Comme nous le révélions dès février 2025, le projet est porté par un consortium international réunissant le groupe marocain Nareva, le japonais Itochu et le groupe helvético-japonais Kanadevia Inova, chef de file. La concession porte sur une durée de 33,5 ans, incluant la phase de construction. Dans ce cadre, Itochu participera au capital de la société de projet Al Beida Clean Power via sa filiale britannique I-Environment Investments Ltd.
Parallèlement au contrat de concession, des accords d’achat d’électricité ont été conclus avec l’Office national de l’électricité et de l’eau potable (ONEE) ainsi qu’avec la Société régionale multiservices Casablanca-Settat (SRM), sécurisant les débouchés de la production énergétique du futur site.
Présenté comme la première initiative intégrée de grande envergure au Maroc dans le domaine de la valorisation énergétique des déchets, le projet vise à répondre simultanément à plusieurs enjeux: traitement durable des déchets, réduction des volumes enfouis, production d’énergie et transition vers des alternatives aux combustibles fossiles.
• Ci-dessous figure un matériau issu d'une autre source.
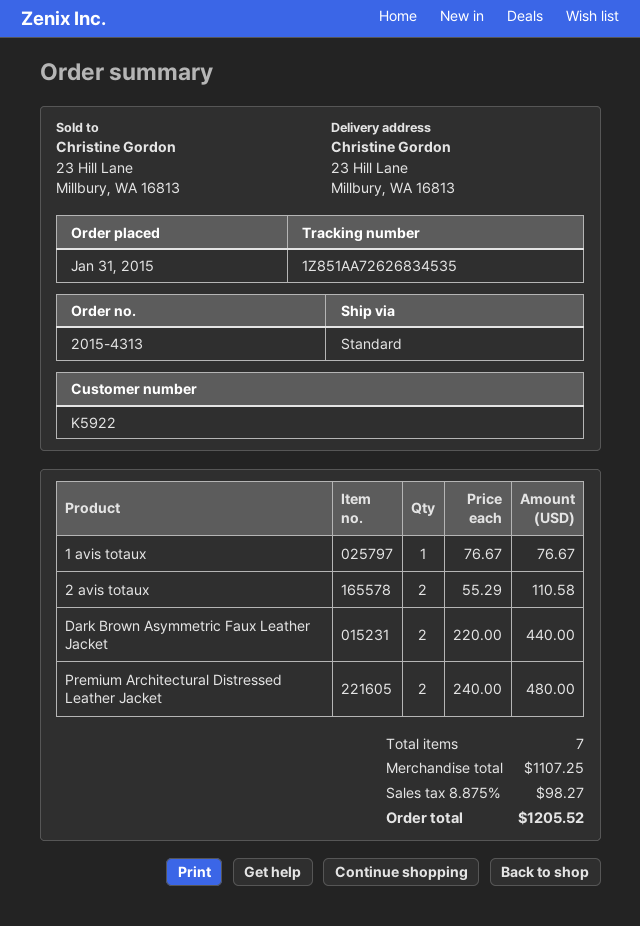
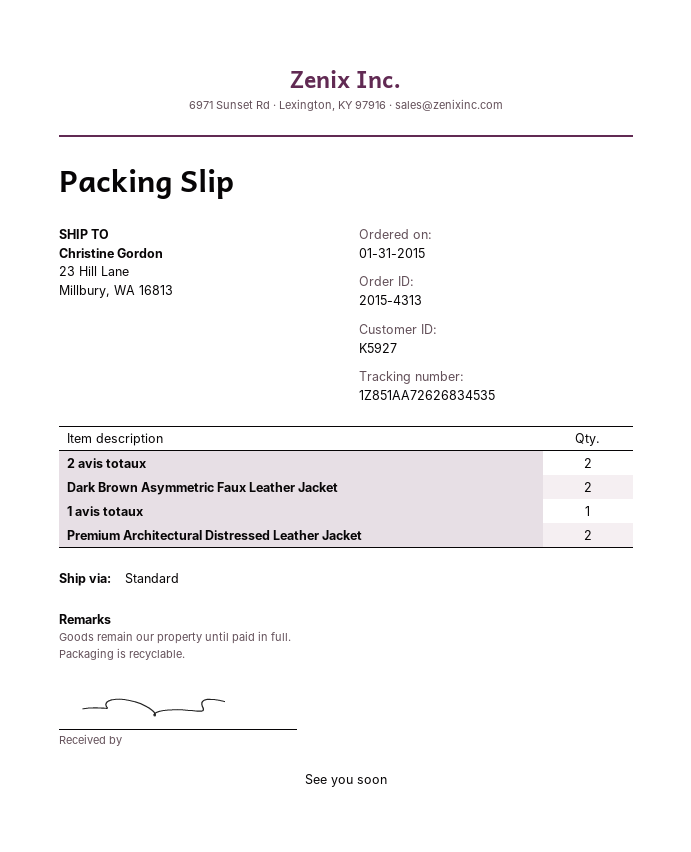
customer number: K5922 -> K5927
Chaque année, environ 1,5 million de tonnes de déchets solides municipaux produits à Casablanca seront incinérés. La chaleur dégagée permettra de produire de l’électricité, avec une capacité estimée à 115 MW. À cela s’ajouteront une centrale au biogaz de 4 MW, exploitant le méthane des décharges, ainsi qu’une centrale solaire de 50 MW installée sur les terrains libérés, indique un communiqué du japonais Itochu.
Au total, la production électrique devrait couvrir les besoins d’environ un million de personnes, soit près d’un quart de la population de Casablanca. Selon Itochu, le projet permettra également d’éviter jusqu’à 128 millions de tonnes d’émissions de CO₂ sur la durée de la concession, contribuant à la transition vers une économie décarbonée et au renforcement de l’autonomie énergétique du Royaume.
Le projet inclut aussi la gestion globale du passif environnemental de Médiouna, avec l’exploitation, la fermeture et la réhabilitation des décharges existantes, ainsi que la création de nouveaux sites d’enfouissement contrôlés.
Mise en service à la mi-2030
Du côté du chef de file du consortium, Kanadevia Inova confirme l’entrée imminente du projet dans sa phase opérationnelle. Selon des déclarations de son directeur général, Bruno-Frédéric Baudouin, à l’agence Reuters, les travaux devraient démarrer d’ici la fin de l’année, une fois le montage financier entièrement sécurisé, avec un recours prévu à des financements exclusivement locaux.
La construction, confiée à l’entreprise marocaine Somagec, devrait s’étaler sur environ trois ans et demi. Toutefois, le traitement des déchets et la production d’électricité pourraient débuter entre six et dix mois avant l’achèvement complet du chantier. La mise en service totale est attendue à la mi-2030.
Cette installation sera la deuxième du genre en Afrique et ambitionne de réduire significativement les émissions de méthane liées à la décharge de Médiouna, la plus importante du pays. Selon le responsable du groupe, son impact environnemental équivaudrait à une réduction représentant environ 20% des émissions annuelles de la Suisse, soit l’équivalent du retrait de 300.000 voitures de la circulation.
Un projet structurant défendu par la mairie de Casablanca
Ce projet s’inscrit dans une vision de transformation profonde de la gestion des déchets de la métropole, portée par la maire de Casablanca, Nabila Rmili. Invitée en mai dernier de l’émission Grand FormatLe360, elle avait souligné l’ampleur et la complexité de ce chantier, devenu l’un des plus coûteux jamais engagés par la ville, juste derrière les lignes T1 et T2 du tramway (13 milliards de dirhams).
Elle a notamment mis en avant les contraintes foncières qui ont marqué le lancement du projet, avec l’acquisition d’un terrain de 265 hectares pour un coût d’environ 500 millions de dirhams. La maire a également rappelé l’urgence environnementale héritée de l’ancienne décharge, décrite comme un amas de déchets culminant à près de 70 mètres, présentant un risque majeur.
Dans l’attente de la mise en service du CEV, une solution transitoire a été mise en place avec un site d’enfouissement contrôlé, dont la durée de vie initiale de trois ans a été prolongée grâce à l’ajout d’un quatrième casier.
Le projet marque ainsi le passage d’un modèle basé sur l’enfouissement à une approche intégrée, combinant recyclage, valorisation énergétique et réduction de l’impact environnemental. Durant la phase de construction, la société Al Beida Clean Power assurera la continuité du service, avant un basculement progressif vers le nouveau modèle à partir de la quatrième année.
Par ailleurs, la réhabilitation de l’ancienne décharge de Médiouna a déjà été engagée, avec la transformation d’une partie du site en un espace vert de 40 hectares appelé à devenir un parc public, illustrant la dimension environnementale et sociale du projet.